> What this task involves: The range starts at the line containing "288-576 minutes/month used" and ends at the last line of the records below. Reproduce those lines exactly.
=== Begin Enclosure ===
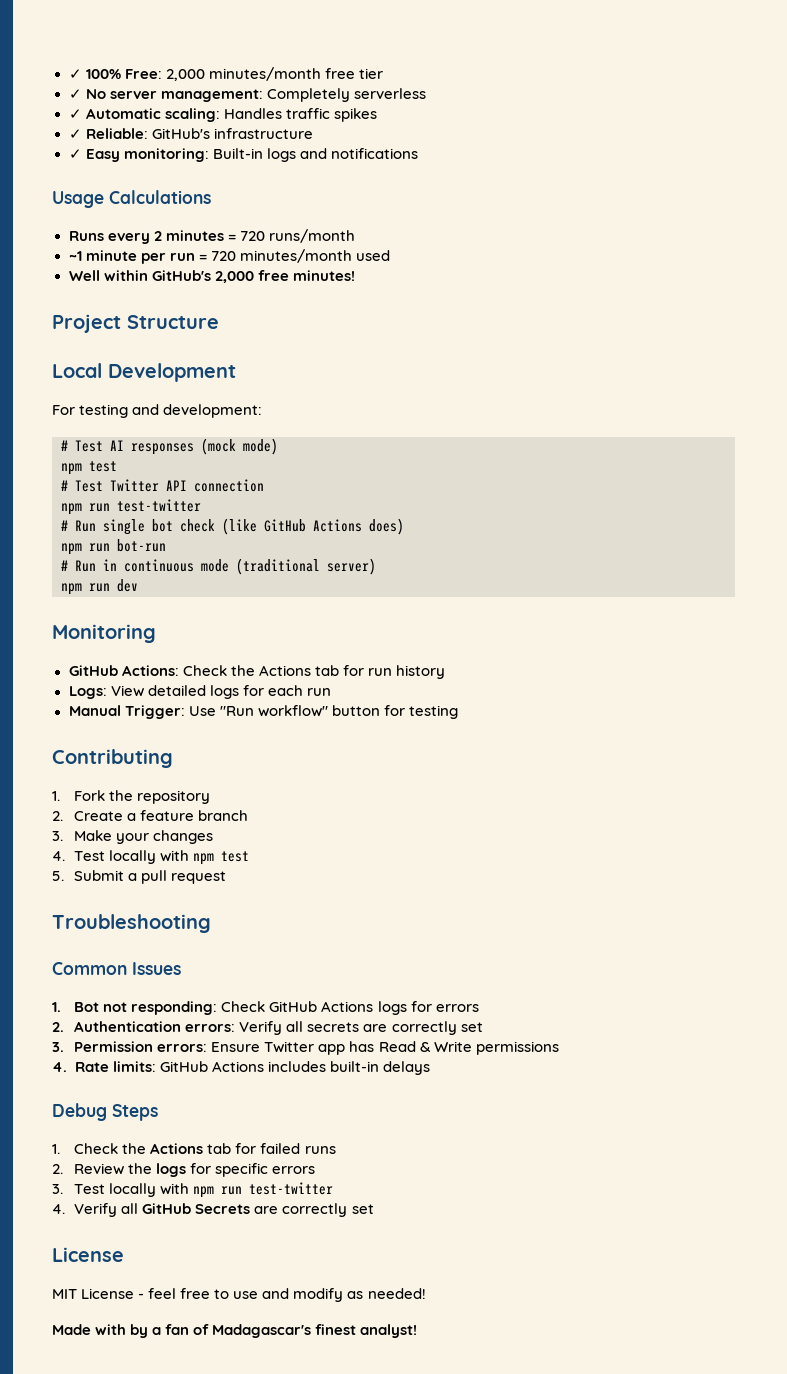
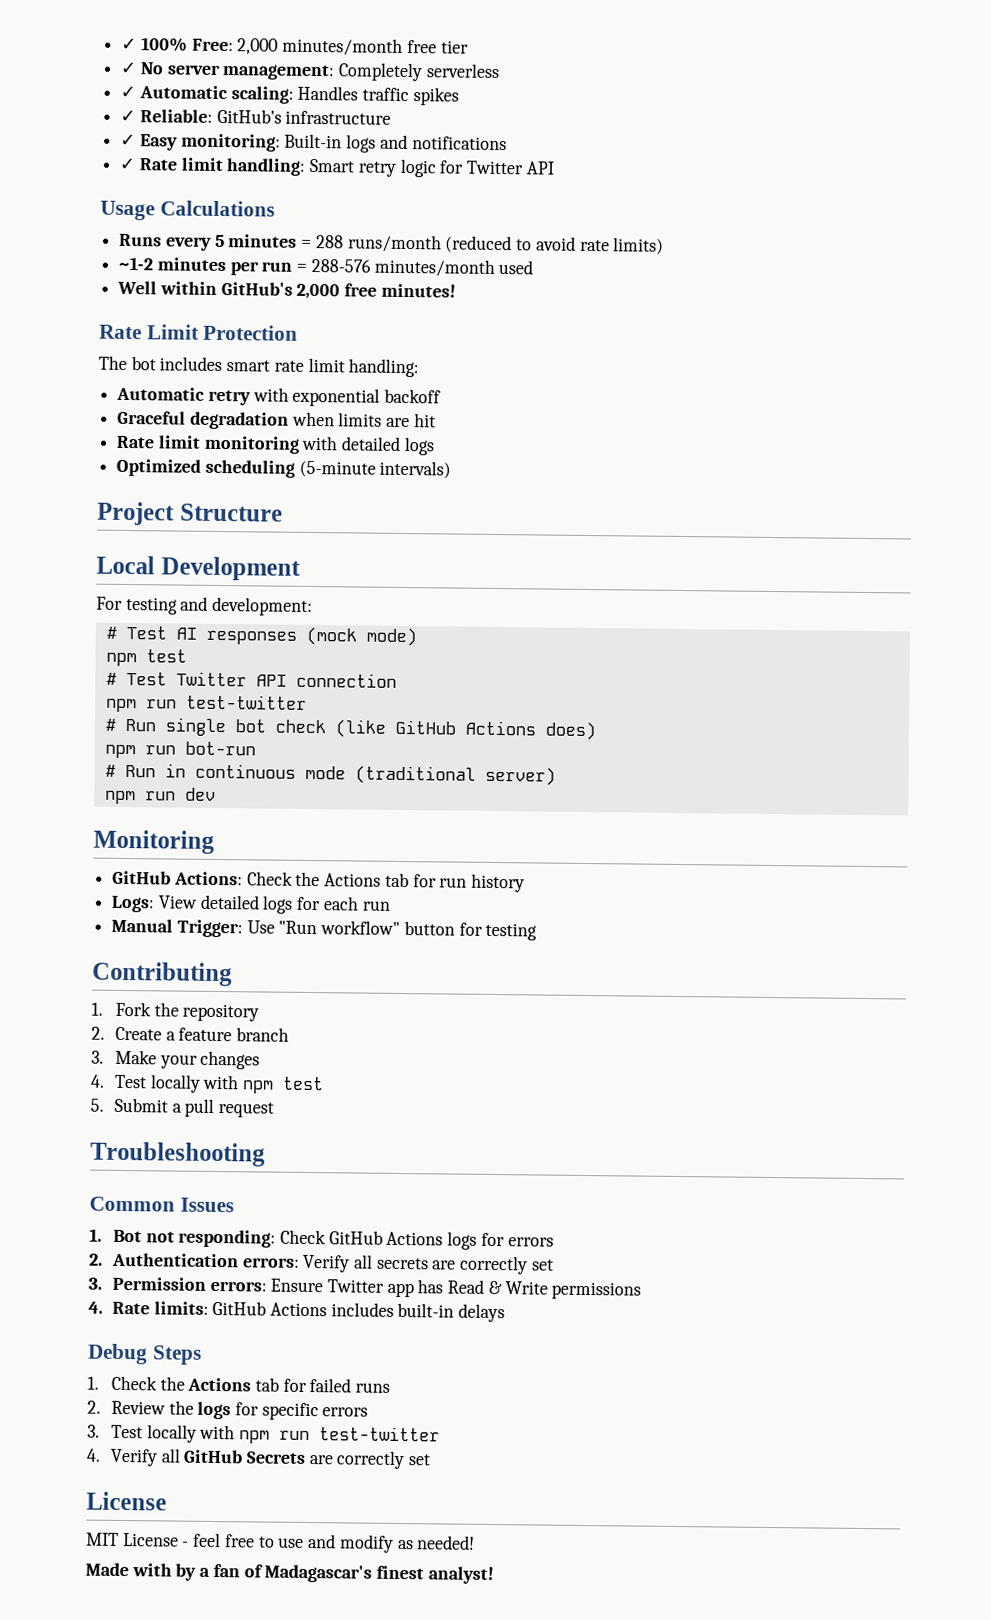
+ ✓ Rate limit handling: Smart retry logic for Twitter API
- Runs every 2 minutes = 720 runs/month
- ~1 minute per run = 720 minutes/month used
+ Runs every 5 minutes = 288 runs/month (reduced to avoid rate limits)
+ ~1-2 minutes per run = 288-576 minutes/month used
+ Rate Limit Protection
+ The bot includes smart rate limit handling:
+ Automatic retry with exponential backoff
+ Graceful degradation when limits are hit
+ Rate limit monitoring with detailed logs
+ Optimized scheduling (5-minute intervals)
=== End Enclosure ===
> Expected answer:
+ ~1-2 minutes per run = 288-576 minutes/month used
+ Rate Limit Protection
+ The bot includes smart rate limit handling:
+ Automatic retry with exponential backoff
+ Graceful degradation when limits are hit
+ Rate limit monitoring with detailed logs
+ Optimized scheduling (5-minute intervals)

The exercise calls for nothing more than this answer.